Introduction
Every patient with (sub)acute headache and / or neck pain, particularly if these are accompanied by fever, should be examined for signs of meningeal irritation. Since children (particularly young children) and infants are often not able to clearly indicate whether, and if so where, they feel pain, all children with high fever should be examined for signs of meningeal irritation.
To identify or rule out signs of meningeal irritation, the examiner can employ certain techniques which involve manipulation of the head or extremities. If the meninges are inflamed, whereby menigeal pain can be felt upon movement and can also be present in rest (head and neck pain, but also back pain and pain in the limbs), provocation of the pain (for example through stretching) may evoke an individual and unpredictable reaction.
Possible reactions include crying, grimacing, screaming, pain upon flexion of hips, muscle tension, stiff neck, opisthotonus (lying with the head pushed back into the pillow) and involuntary movements (such as flexing the legs). Certain reactions have specific names (Kernig, Brudzinski).
Be aware that the location, nature, intensity and radiation pattern of the pain alone do not provide sufficient information to establish a reliable diagnosis. The diagnosis should be based on the overall combination of symptoms and impressions.
You should be aware that meningeal irritation is not always clearly present with meningitis or encephalitis. On the other hand, in small children meningeal irritation can arise with tonsillitis or even pneumonia; some viral infections with high fever (measles, chickenpox) are regularly associated with signs of meningeal irritation.
It is important to remember that searching for signs of meningeal irritation in a deeply comatose patient is of no value since a response to pain stimuli cannot be expected from such a patient. If, for whatever reason, trauma of the (cervical) vertebral column in particular is suspected, any manipulations involving the head and vertebral column are contraindicated. In these cases, it will be necessary to rule out a neck fracture before carrying out any investigations for meningeal irritation.
Procedure and interpretation
Stiff neck examination
- The patient lies on their back, with their head on the underlying surface (no pillow).
- Distract the patient as much as possible.
- Place one hand between the patient’s head and the underlying surface, without pulling their hair.
- Place the other hand on the patient’s sternum, to fix the trunk. Very gently turn the patient’s head to the left and the right a few times. In the absence of a local condition (arthrosis, myalgia) these movements should not be limited or painful.
- Next try to carefully flex the patient’s head (chin to chest) [Figure 95]. The physiological movement should end with almost maximum resistance when the chin touches the chest.
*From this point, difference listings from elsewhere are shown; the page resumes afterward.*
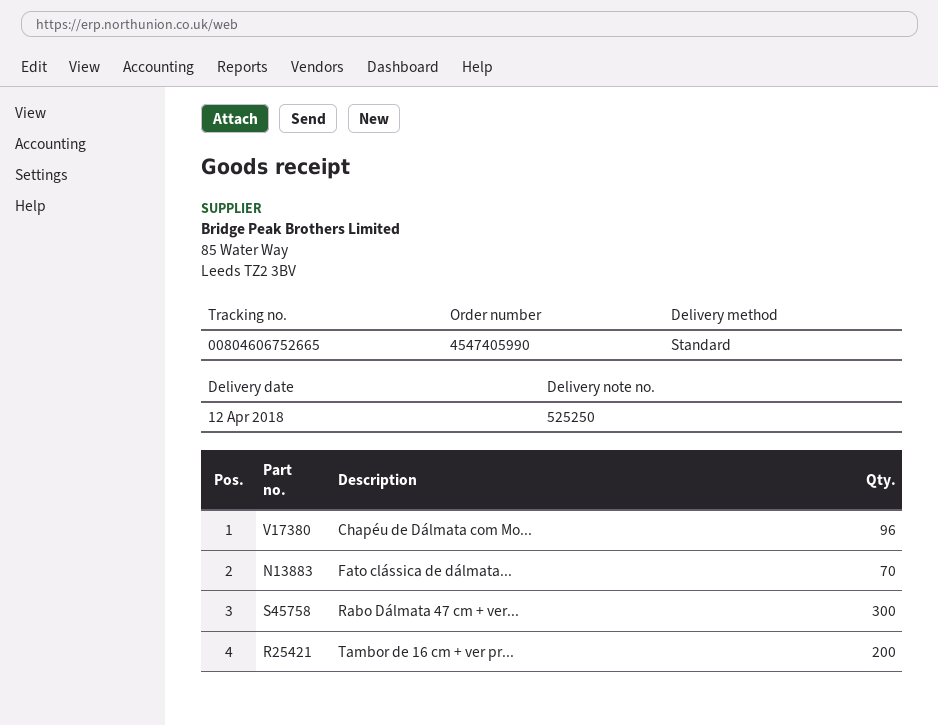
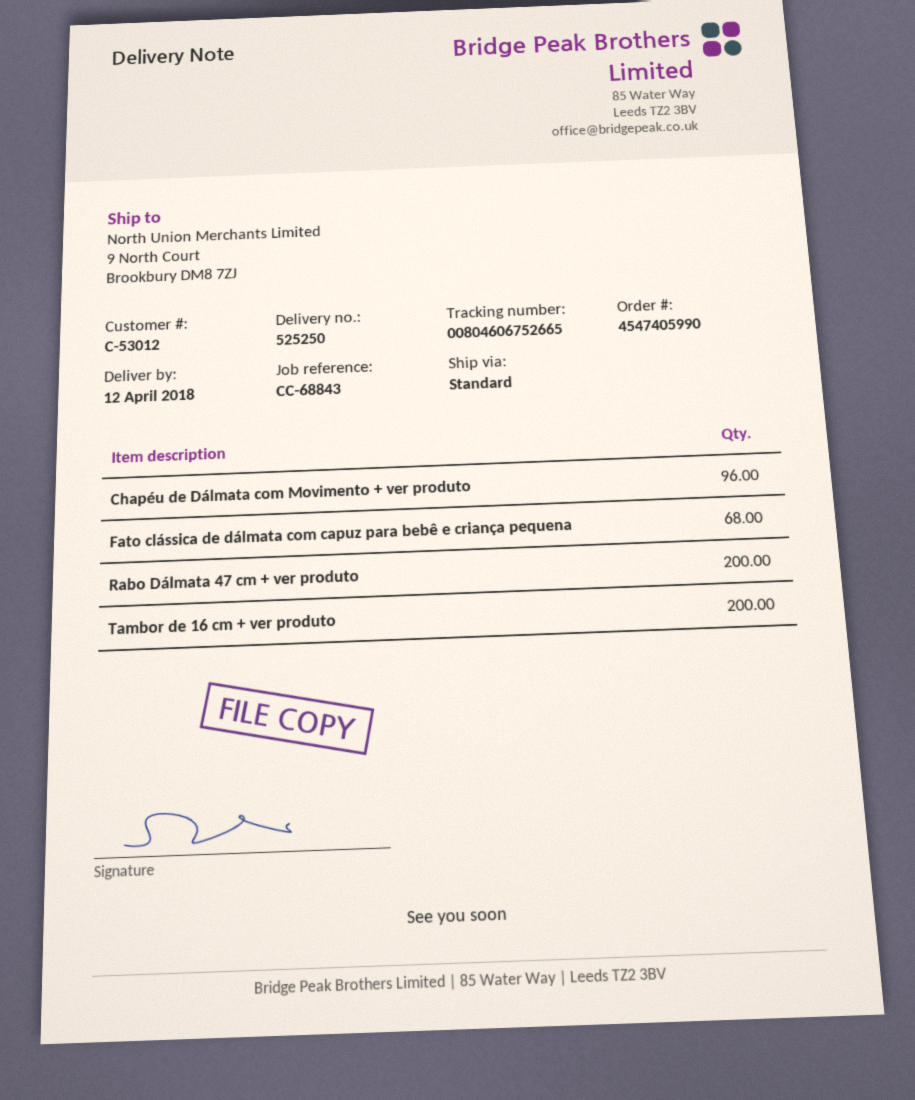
Fato clássica de dálmata...: 70 -> 68
Rabo Dálmata 47 cm + ver...: 300 -> 200

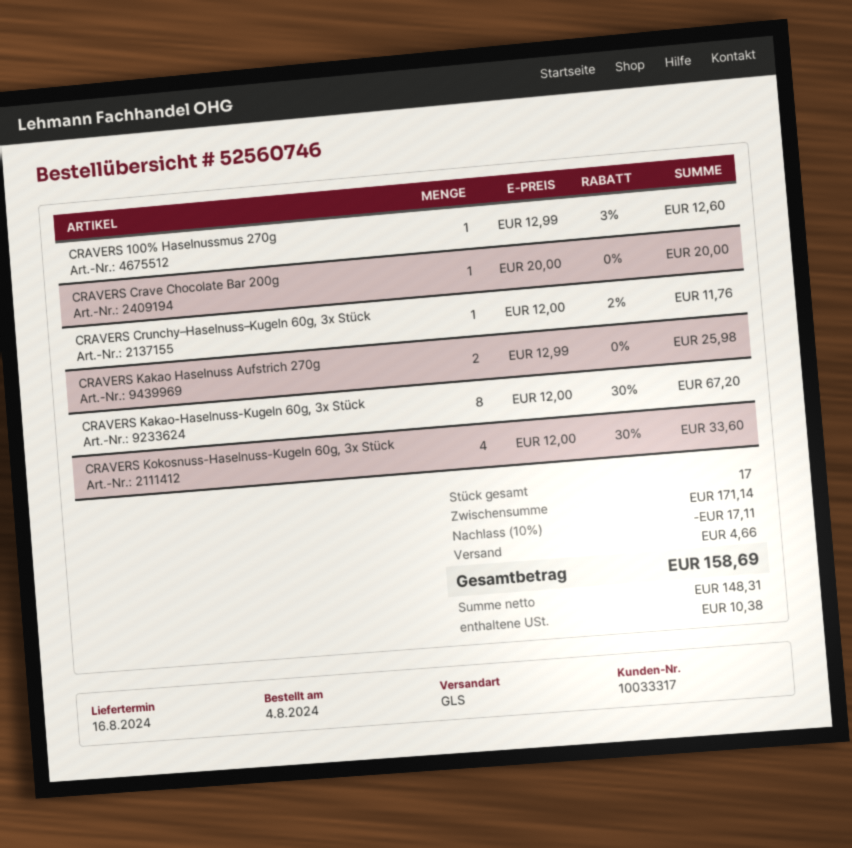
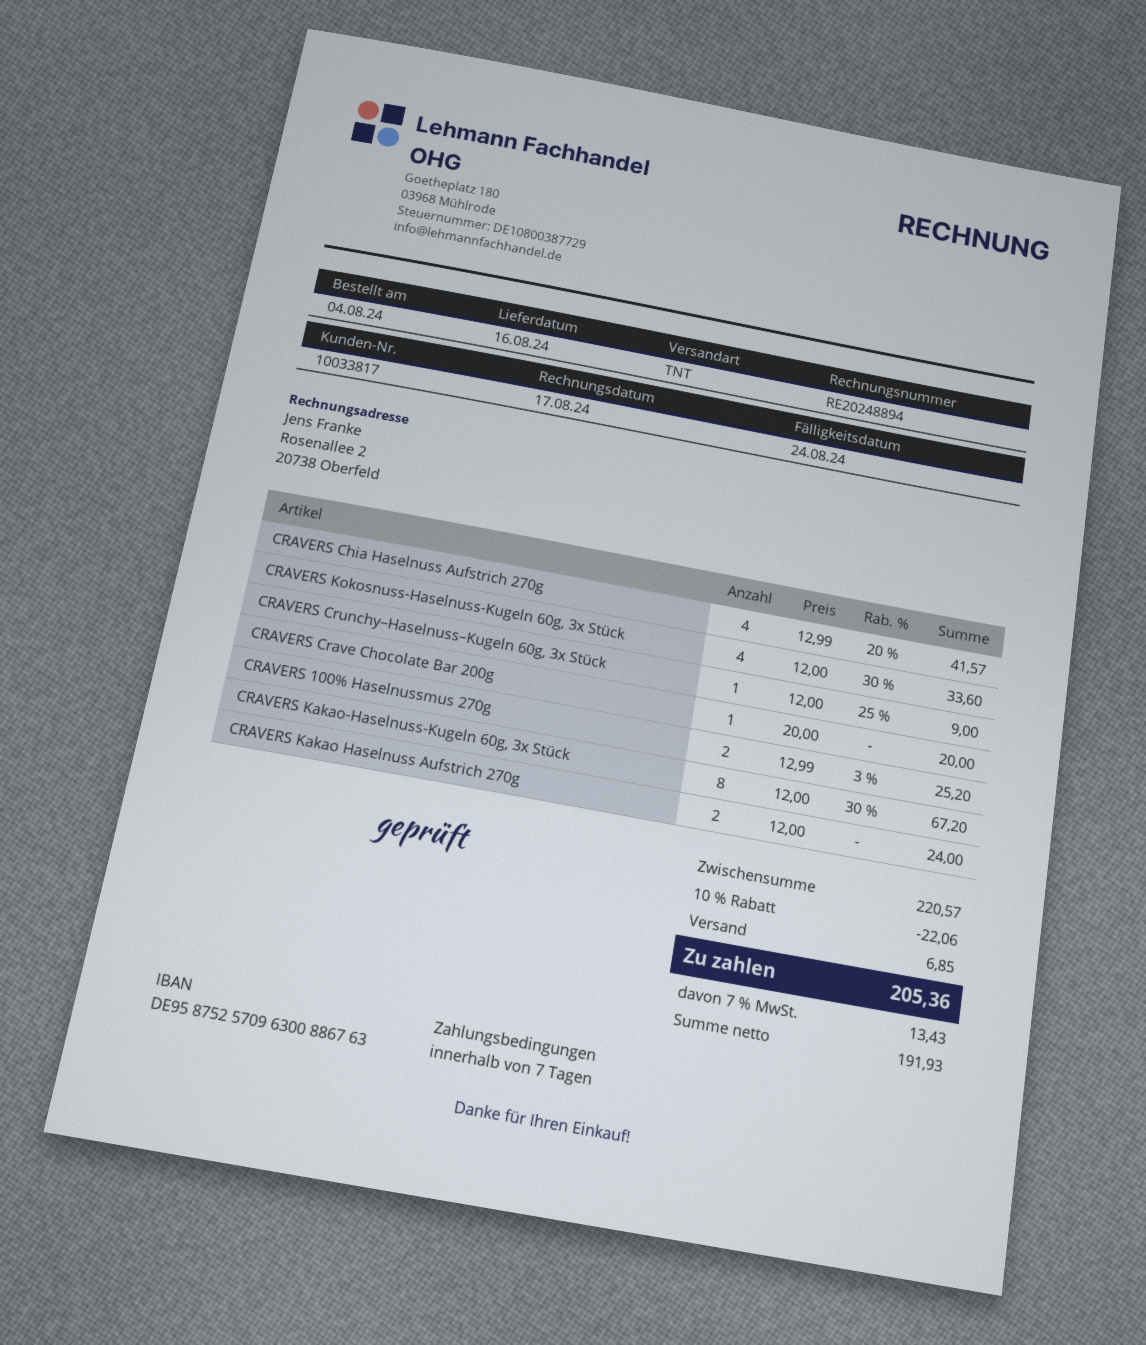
customer number: 10033317 -> 10033817
shipping method: GLS -> TNT
CRAVERS 100% Haselnussmus 270g: 1 x 12.99 - 3% = 12.60 -> 2 x 12.99 - 3% = 25.20
CRAVERS Crunchy–Haselnuss–Kugeln 60g, 3x Stück: 1 x 12.00 - 2% = 11.76 -> 1 x 12.00 - 25% = 9.00
CRAVERS Kakao Haselnuss Aufstrich 270g: 2 x 12.99 = 25.98 -> 2 x 12.00 = 24.00
CRAVERS Chia Haselnuss Aufstrich 270g: none -> 4 x 12.99 - 20% = 41.57
subtotal: 171.14 -> 220.57
discount: 10% = 17.11 -> 10% = 22.06
shipping: 4.66 -> 6.85
net: 148.31 -> 191.93
tax: 10.38 -> 13.43
total: 158.69 -> 205.36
- If this movement stagnates, there may be a local condition (arthrosis), meningeal irritation or negativism.
Figure 95
Brudzinski’s sign
- Repeat the above procedure.
- With a small tug unexpectedly flex the patient’s head.
- Note the reaction(s). Signs of pain and/or flexing the knees may indicate meningeal irritation [Figure 96]. In the case of the latter, Brudzinski’s sign is positive.
Figure 96
Kernig’s sign
- The patient lies on their back, with their head on the underlying surface (no pillow).
- Distract the patient as much as possible.
- Take the patient’s heel in your hand.
- Ask the patient to keep the leg in question as relaxed as possible (‘you don’t have to do anything’).
- Slowly raise the outstretched leg and note the patient’s reaction(s).
- If the knee joint in the raised leg bends, it may indicate meningeal irritation [Figure 97] and constitutes a positive Kernig’s sign. The leg will also bend if the patient has short hamstring muscles. In this case the patient will complain of pain in the hamstrings and not of increased head and neck pain.
- Repeat the procedure with the other leg.
- A consistent reaction will support the suspicion of meningeal irritation.
Figure 97
Brudzinski’s contralateral reflex sign
- The patient lies on their back, with their head resting on the underlying surface (no pillow)
- Distract the patient as much as possible.
- Take one of the patient’s ankles underhand in your hand and place the other hand just above the knee of the same leg.
- Ask the patient to keep the leg in question as relaxed as possible (‘you don’t have to do anything’).
- Flex the hip of that leg as far as possible, while keeping the knee extended. Note the patient’s reaction(s).
- If, while flexing the hip of one leg as far as possible, the contralateral (i.e. non-raised) leg also displays flexion of the hip and knee joint, there may be meningeal irritation (consider flexion contracture of that hip as well). This constitutes a positive Brudzinski’s contralateral reflex sign [Figure 98].
- Repeat the procedure on the other side.
- A consistent reaction reinforces the suspicion of meningeal irritation.